On Frappucinos and Letting My People Go While People Can't (Won't) Pronounce My Name

Image description: a picture of me holding a frappuccino. The drink label attempted to spell my name so the barista could call me to pick up my order. Instead of Pharoah, the label reads Faro.

Faro.

This is the closest a Starbucks barista has ever gotten to a phonetic spelling of my name during a recent visit to Starbucks. I can't even be mad because at least they tried. Usually, when I order food or a beverage with my name and not a pseudonym, the name on the cup looks like someone shook up a bag of Scrabble tiles, poured seven tiles onto a table, and said close enough.

I could be 100 years old, and I will still not understand how people butcher my name, especially the "Christians." Yeah, there aren't 800 dudes named Pharoah walking around every town and city, but who doesn't know of the Pharaohs in some ways, shape, or form?

These microaggressions pile up, wear you down, and make you feel like you need to assimilate or whitewash yourself to survive. Everyone should be able to order a beverage at a coffee shop and not need to use an alias because you're exhausted by the lack of effort to pronounce your name. Everyone should be able to go to work, go to an event, and traverse the world they live in without needing a "white" identity and name that white people and institutions feel "comfortable" with pronouncing. Many people think that little things like this don't matter or don't hurt, but they do. They have a resonant long-term impact on Global Majority folx that many carries with us for our entire lives.

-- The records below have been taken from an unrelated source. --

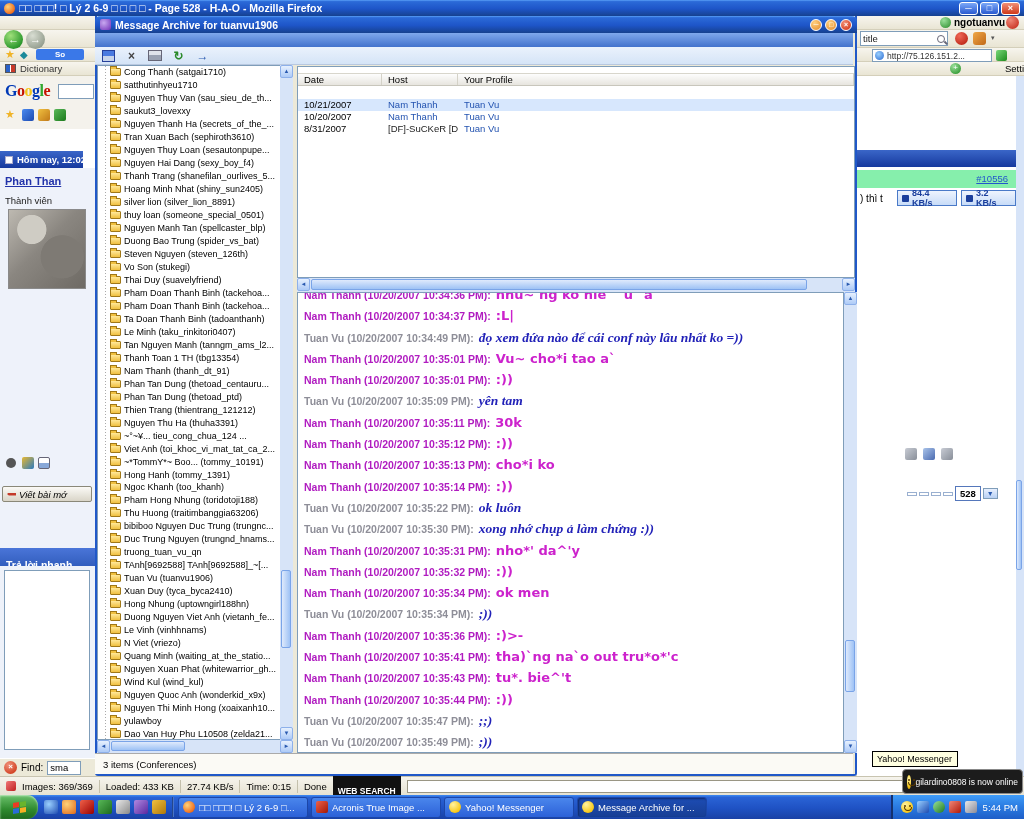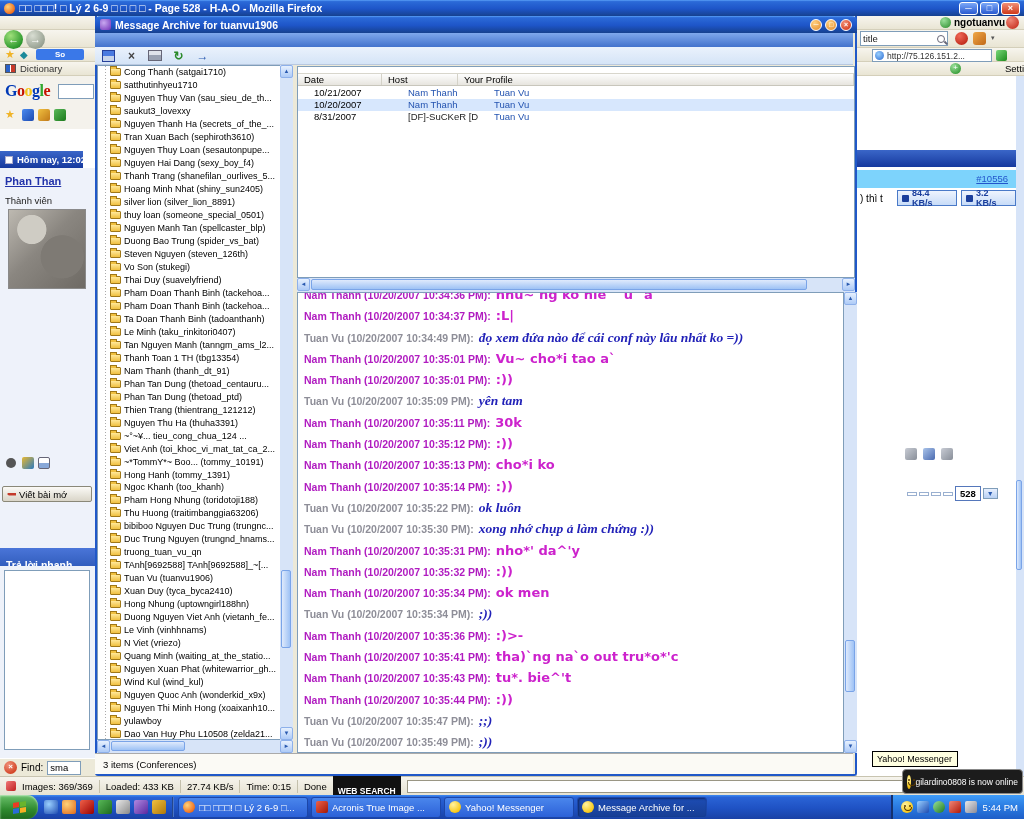"10/21/2007" .lp-cell { margin-left: 10px -> none; padding: 0 6px -> 12px 6px }
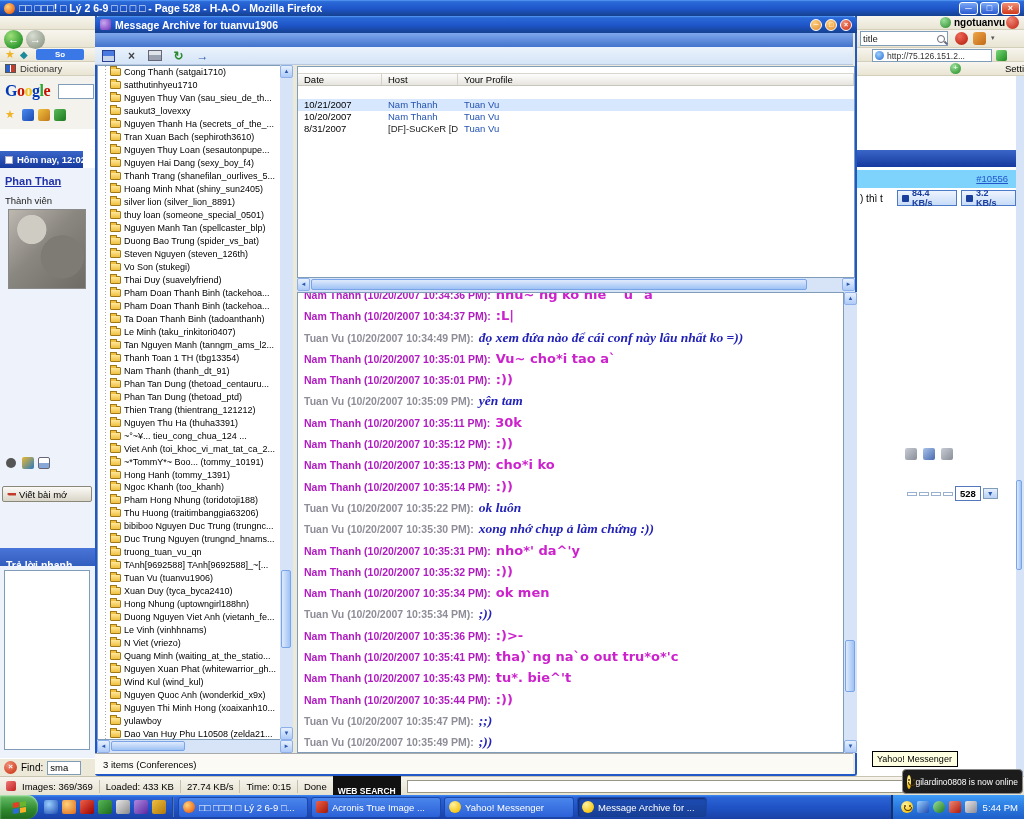"#10556" div.abs { background: #7dd3fc -> #86efac }
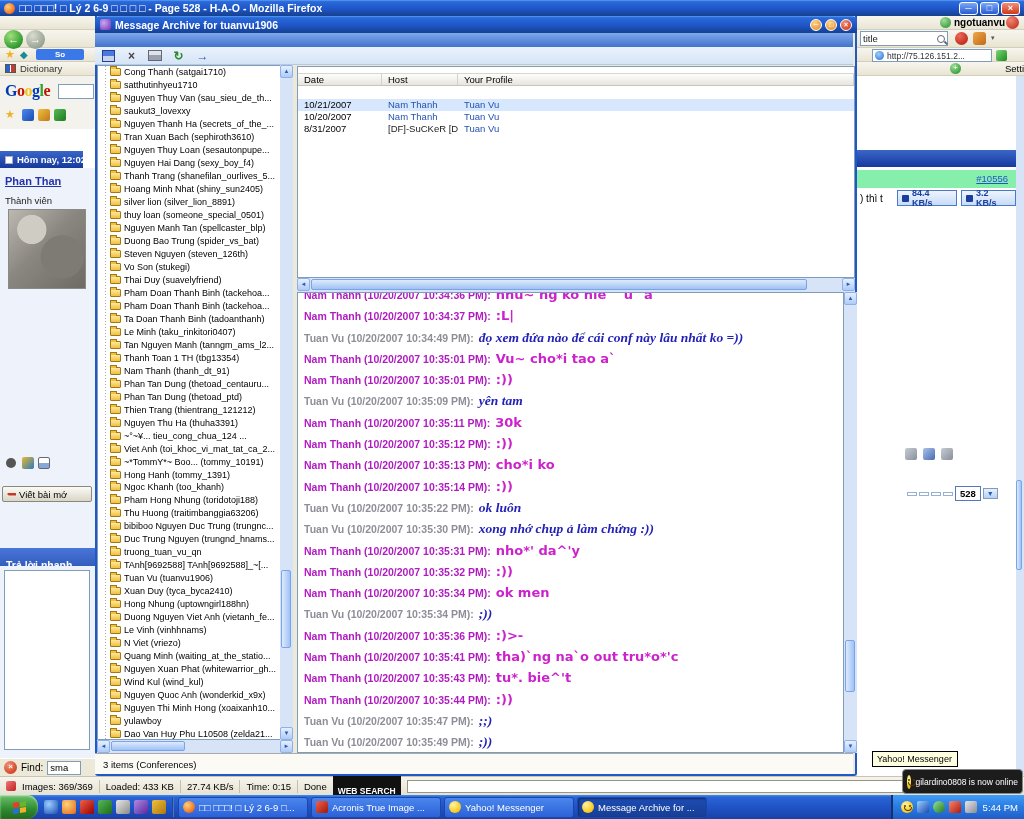"Viết bài mớ" .forum-btn { font-style: none -> italic }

I've been dealing with my name being mangled in every setting you can think of my entire life.

All a brother wants is an occasional cold beverage with my name spelled correctly.

I know I'm not the only one.

[Image description: a picture of me holding a frappuccino. The drink label attempted to spell my name so the barista could call me to pick up my order. Instead of Pharoah, the label reads Faro.]